▸ **WORK TASK**: Output, exactly and in full, only the lines from the one containing "- slope | 35,36%" to the last line of the data. Pictures should not appear.
(GIVEN RECORDS begins)
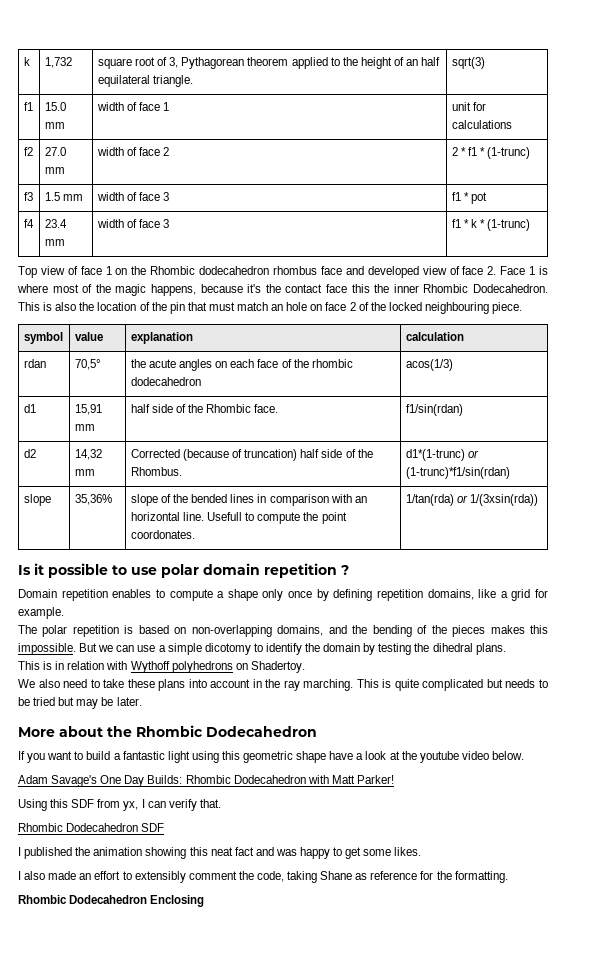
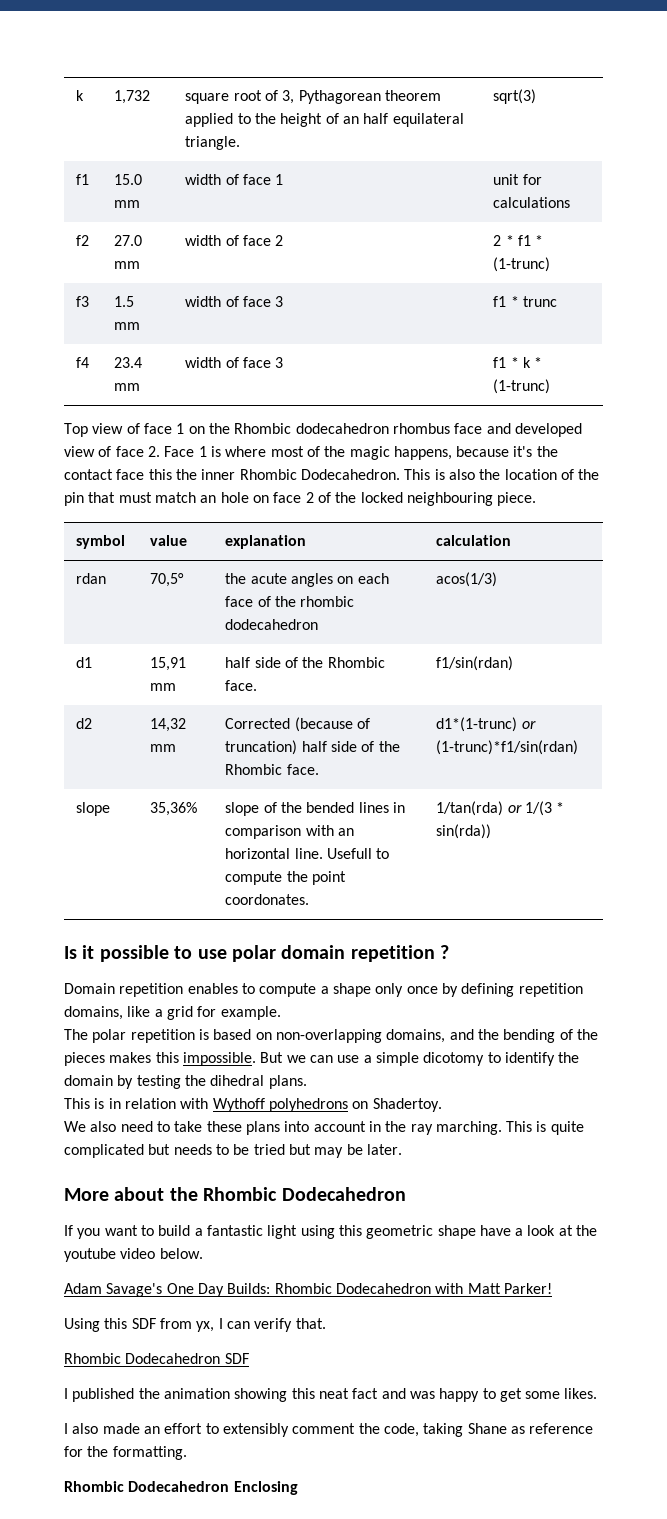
- f3 | 1.5 mm | width of face 3 | f1 * pot
+ f3 | 1.5 mm | width of face 3 | f1 * trunc
- d2 | 14,32 mm | Corrected (because of truncation) half side of the Rhombus. | d1*(1-trunc) or (1-trunc)*f1/sin(rdan)
+ d2 | 14,32 mm | Corrected (because of truncation) half side of the Rhombic face. | d1*(1-trunc) or (1-trunc)*f1/sin(rdan)
- slope | 35,36% | slope of the bended lines in comparison with an horizontal line. Usefull to compute the point coordonates. | 1/tan(rda) or 1/(3xsin(rda))
+ slope | 35,36% | slope of the bended lines in comparison with an horizontal line. Usefull to compute the point coordonates. | 1/tan(rda) or 1/(3 * sin(rda))

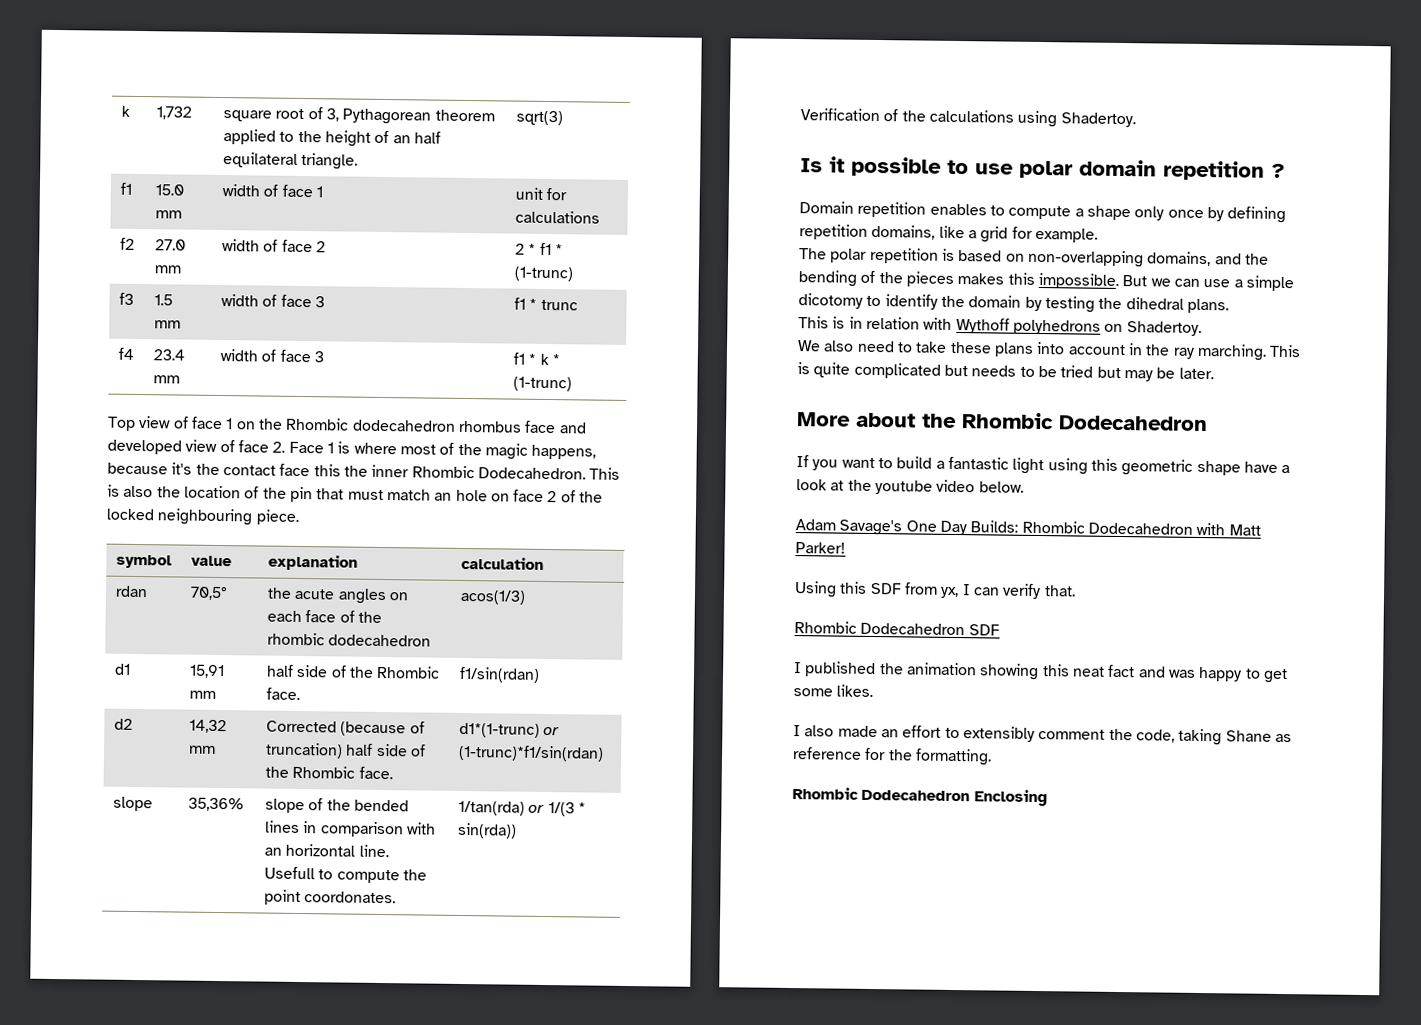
+ Verification of the calculations using Shadertoy.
(GIVEN RECORDS ends)
▸ **WRITTEN RESPONSE**:
- slope | 35,36% | slope of the bended lines in comparison with an horizontal line. Usefull to compute the point coordonates. | 1/tan(rda) or 1/(3xsin(rda))
+ slope | 35,36% | slope of the bended lines in comparison with an horizontal line. Usefull to compute the point coordonates. | 1/tan(rda) or 1/(3 * sin(rda))

+ Verification of the calculations using Shadertoy.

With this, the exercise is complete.